[[ DATA SUPPLIED, beginning ]]

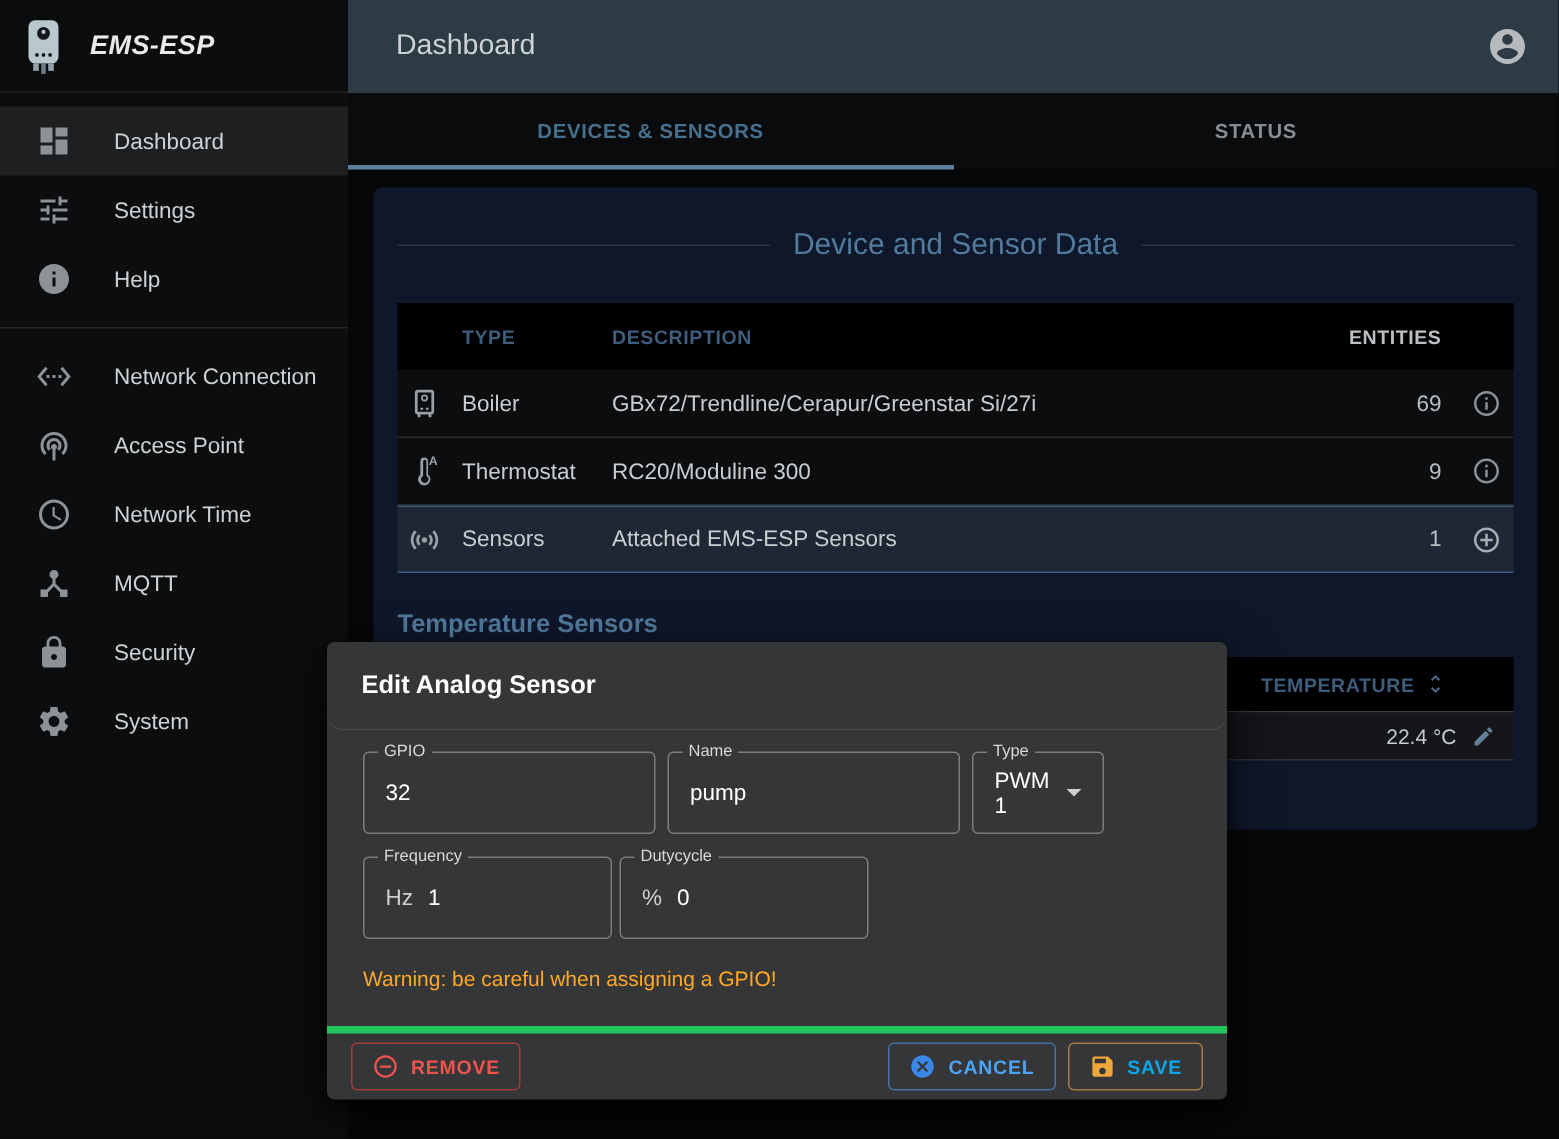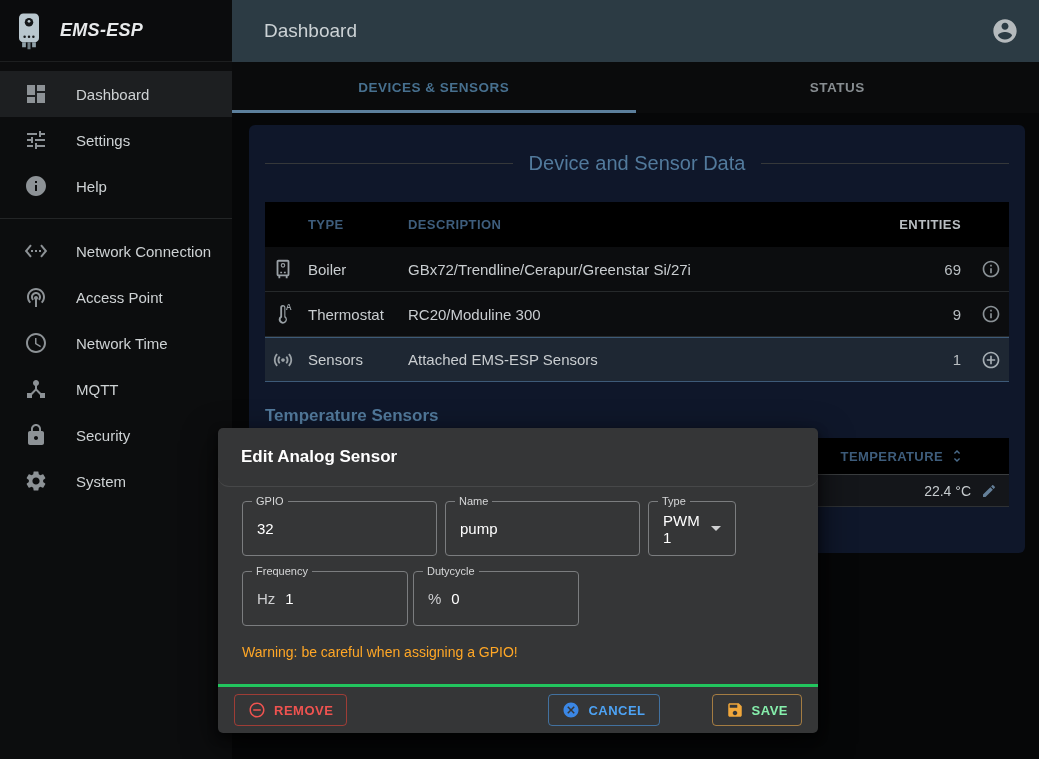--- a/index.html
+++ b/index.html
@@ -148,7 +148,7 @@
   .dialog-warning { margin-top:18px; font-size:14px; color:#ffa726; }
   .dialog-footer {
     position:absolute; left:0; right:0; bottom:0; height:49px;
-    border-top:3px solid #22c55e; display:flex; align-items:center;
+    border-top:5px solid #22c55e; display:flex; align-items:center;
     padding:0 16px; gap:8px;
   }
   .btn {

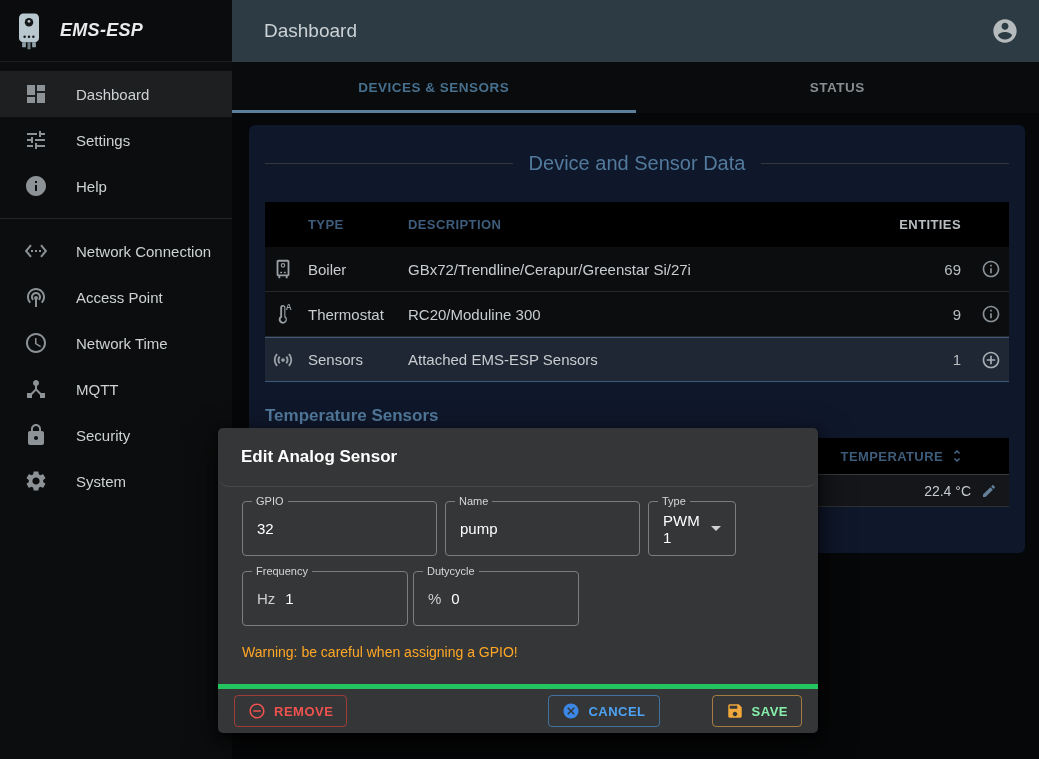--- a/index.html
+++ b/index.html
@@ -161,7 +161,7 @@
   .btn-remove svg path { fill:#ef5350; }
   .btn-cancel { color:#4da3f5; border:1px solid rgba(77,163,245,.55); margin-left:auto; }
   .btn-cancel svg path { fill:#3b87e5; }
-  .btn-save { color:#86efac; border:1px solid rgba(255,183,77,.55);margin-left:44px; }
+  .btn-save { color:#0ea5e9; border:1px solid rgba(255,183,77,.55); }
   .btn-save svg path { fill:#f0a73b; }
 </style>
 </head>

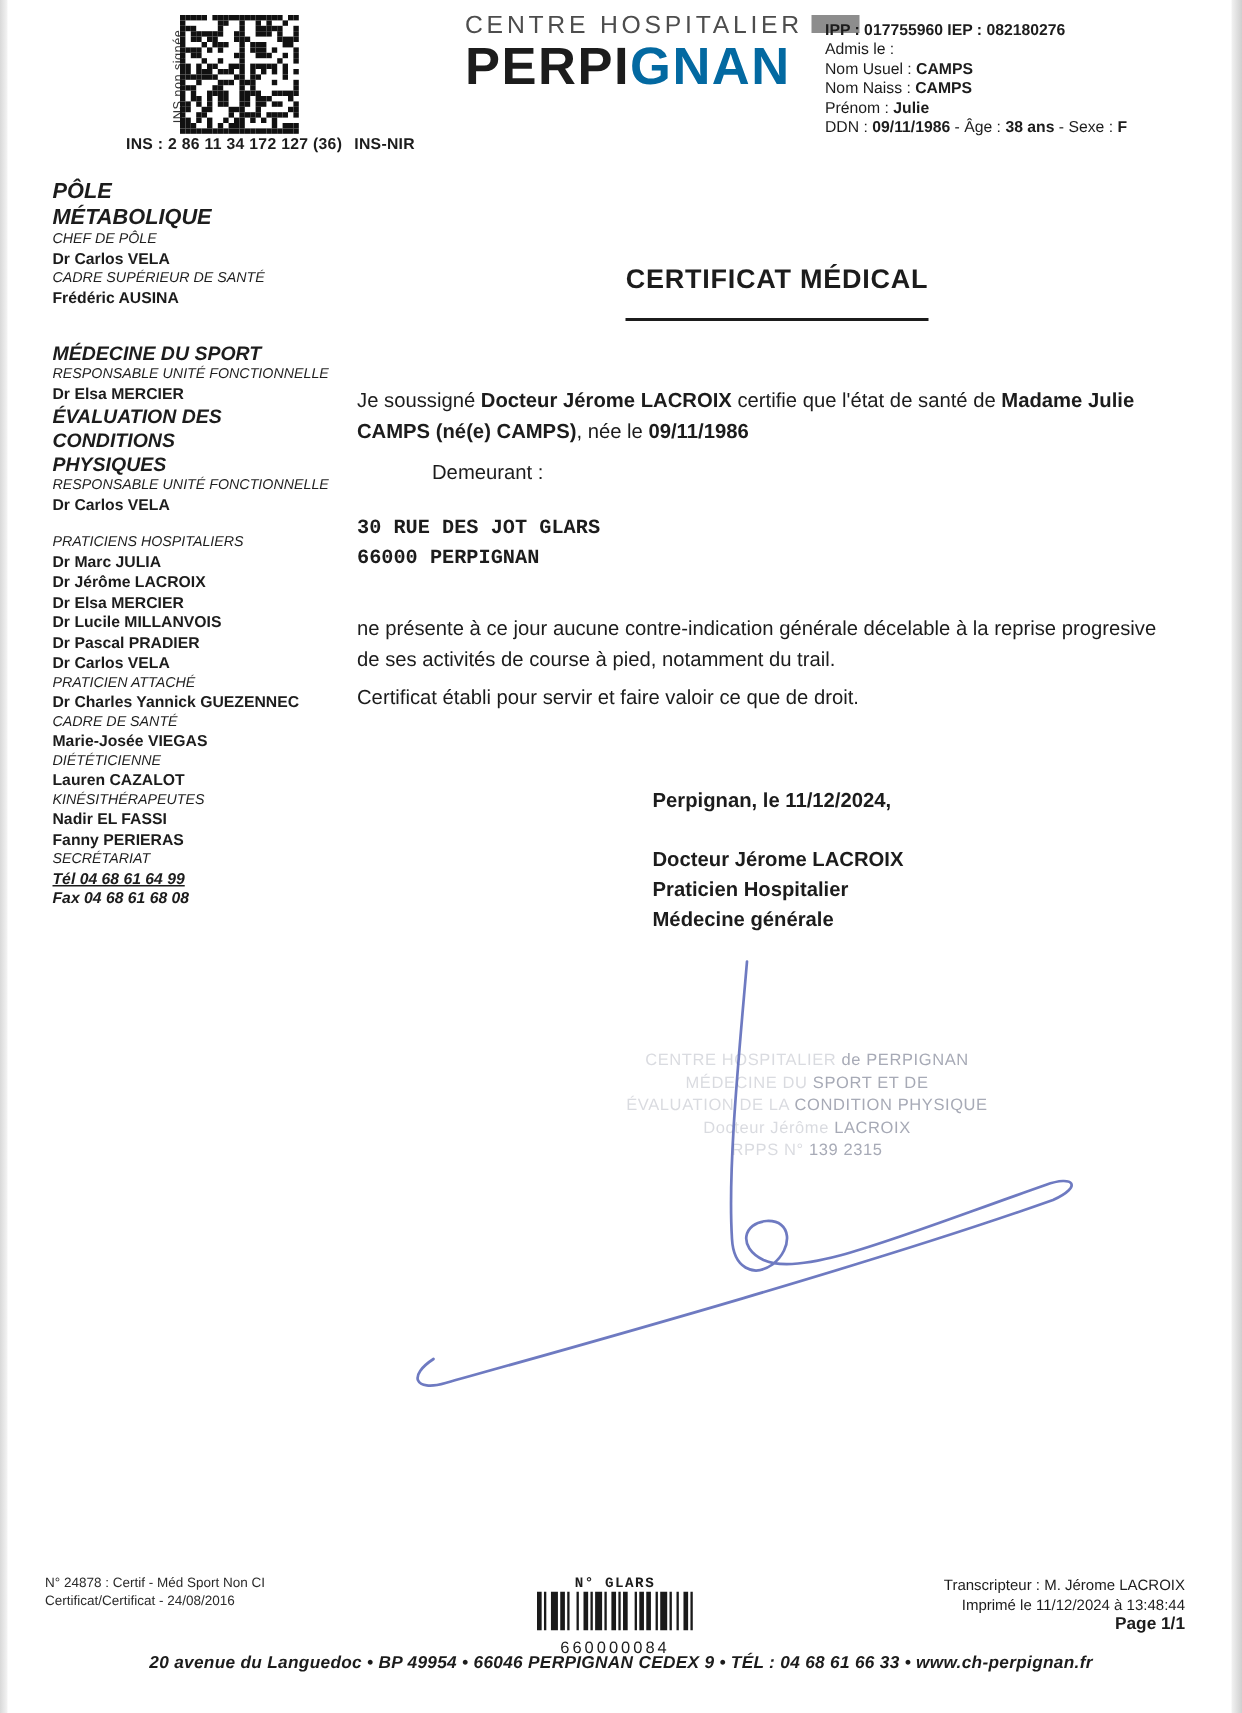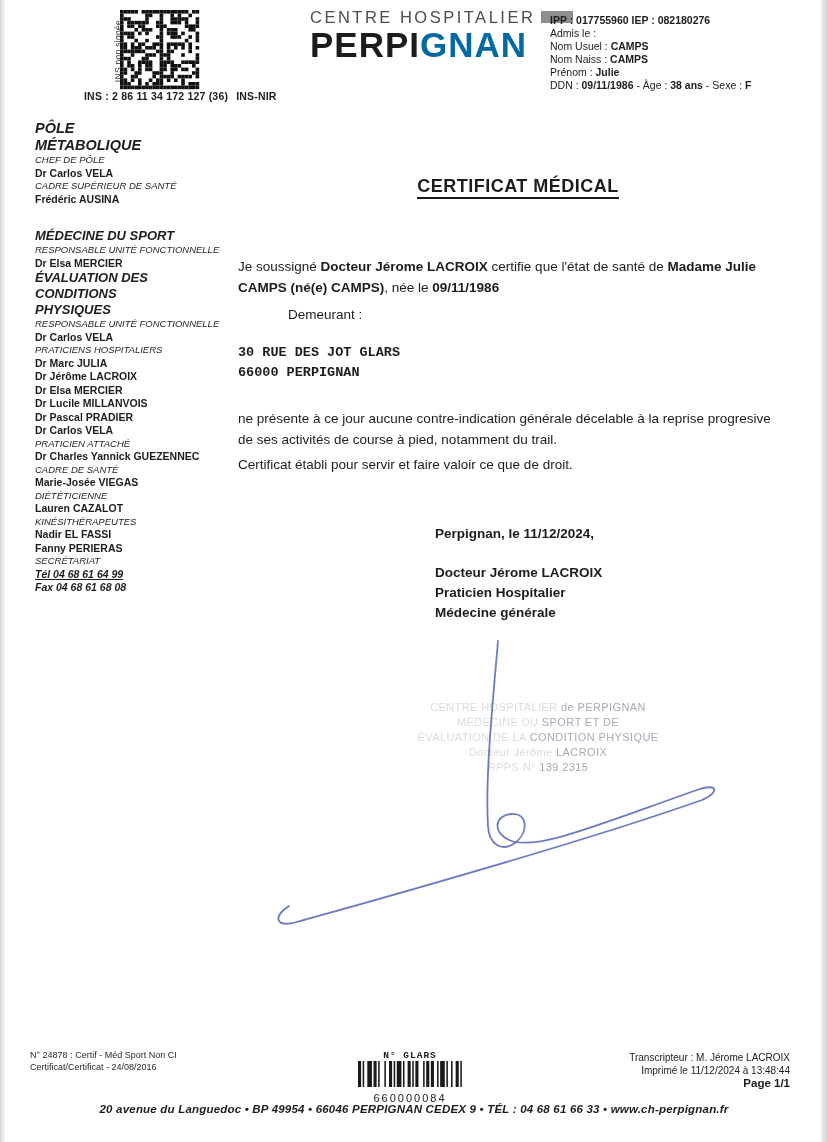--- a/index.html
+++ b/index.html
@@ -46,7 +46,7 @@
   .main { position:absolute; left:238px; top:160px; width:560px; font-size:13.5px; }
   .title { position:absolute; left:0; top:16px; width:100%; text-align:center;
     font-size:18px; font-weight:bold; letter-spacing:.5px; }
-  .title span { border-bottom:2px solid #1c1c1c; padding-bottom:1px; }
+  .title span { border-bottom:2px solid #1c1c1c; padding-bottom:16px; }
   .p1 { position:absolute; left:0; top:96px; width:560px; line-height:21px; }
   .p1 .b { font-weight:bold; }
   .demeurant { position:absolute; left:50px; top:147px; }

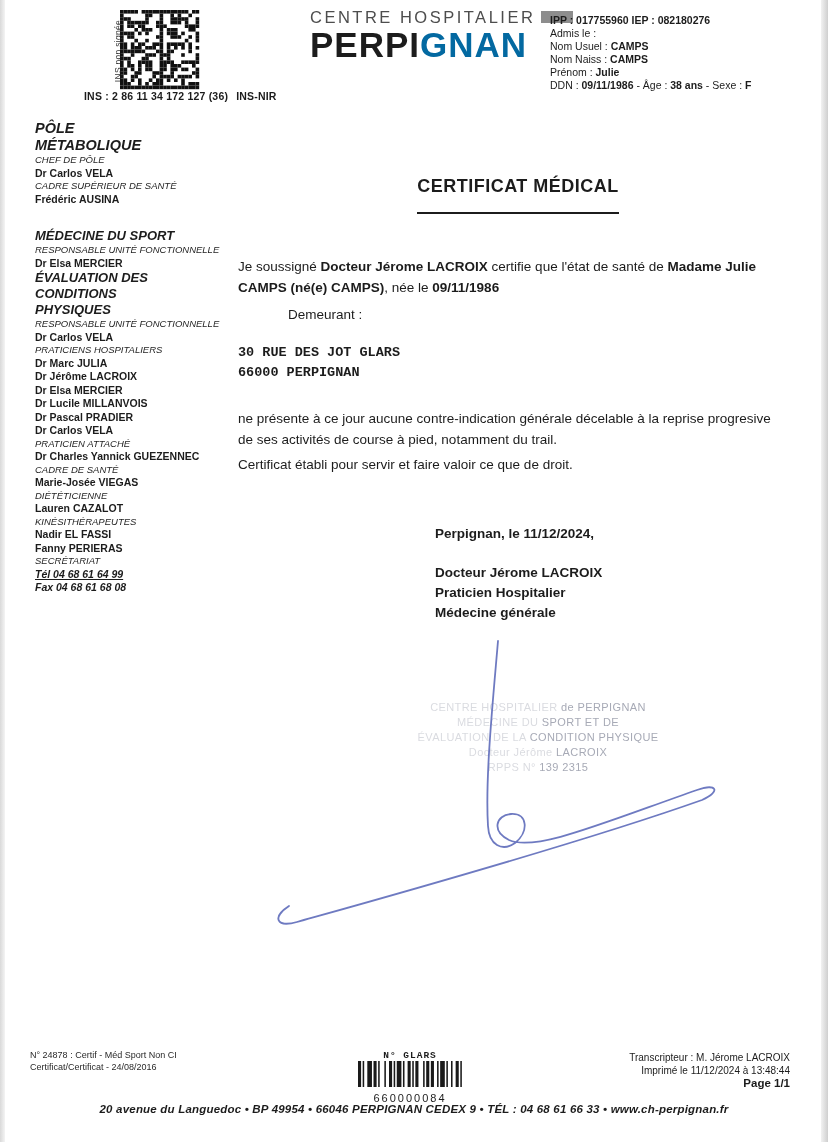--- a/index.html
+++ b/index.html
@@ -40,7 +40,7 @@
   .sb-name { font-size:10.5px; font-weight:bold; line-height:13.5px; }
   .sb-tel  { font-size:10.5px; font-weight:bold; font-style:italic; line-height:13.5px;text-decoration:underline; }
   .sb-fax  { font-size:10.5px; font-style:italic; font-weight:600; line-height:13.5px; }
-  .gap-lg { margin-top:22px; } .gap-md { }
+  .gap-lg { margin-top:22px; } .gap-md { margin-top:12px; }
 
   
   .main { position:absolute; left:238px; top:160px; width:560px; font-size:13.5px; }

[[ DATA SUPPLIED, end ]]

**INSTRUCTIONS TO FOLLOW**.
Set down every record exactly as written, but drop the pictures.

**RESPONSE TO THIS EXERCISE**.
--- a/index.html
+++ b/index.html
@@ -148,7 +148,7 @@
   .dialog-warning { margin-top:18px; font-size:14px; color:#ffa726; }
   .dialog-footer {
     position:absolute; left:0; right:0; bottom:0; height:49px;
-    border-top:3px solid #22c55e; display:flex; align-items:center;
+    border-top:5px solid #22c55e; display:flex; align-items:center;
     padding:0 16px; gap:8px;
   }
   .btn {

--- a/index.html
+++ b/index.html
@@ -161,7 +161,7 @@
   .btn-remove svg path { fill:#ef5350; }
   .btn-cancel { color:#4da3f5; border:1px solid rgba(77,163,245,.55); margin-left:auto; }
   .btn-cancel svg path { fill:#3b87e5; }
-  .btn-save { color:#86efac; border:1px solid rgba(255,183,77,.55);margin-left:44px; }
+  .btn-save { color:#0ea5e9; border:1px solid rgba(255,183,77,.55); }
   .btn-save svg path { fill:#f0a73b; }
 </style>
 </head>

--- a/index.html
+++ b/index.html
@@ -46,7 +46,7 @@
   .main { position:absolute; left:238px; top:160px; width:560px; font-size:13.5px; }
   .title { position:absolute; left:0; top:16px; width:100%; text-align:center;
     font-size:18px; font-weight:bold; letter-spacing:.5px; }
-  .title span { border-bottom:2px solid #1c1c1c; padding-bottom:1px; }
+  .title span { border-bottom:2px solid #1c1c1c; padding-bottom:16px; }
   .p1 { position:absolute; left:0; top:96px; width:560px; line-height:21px; }
   .p1 .b { font-weight:bold; }
   .demeurant { position:absolute; left:50px; top:147px; }

--- a/index.html
+++ b/index.html
@@ -40,7 +40,7 @@
   .sb-name { font-size:10.5px; font-weight:bold; line-height:13.5px; }
   .sb-tel  { font-size:10.5px; font-weight:bold; font-style:italic; line-height:13.5px;text-decoration:underline; }
   .sb-fax  { font-size:10.5px; font-style:italic; font-weight:600; line-height:13.5px; }
-  .gap-lg { margin-top:22px; } .gap-md { }
+  .gap-lg { margin-top:22px; } .gap-md { margin-top:12px; }
 
   
   .main { position:absolute; left:238px; top:160px; width:560px; font-size:13.5px; }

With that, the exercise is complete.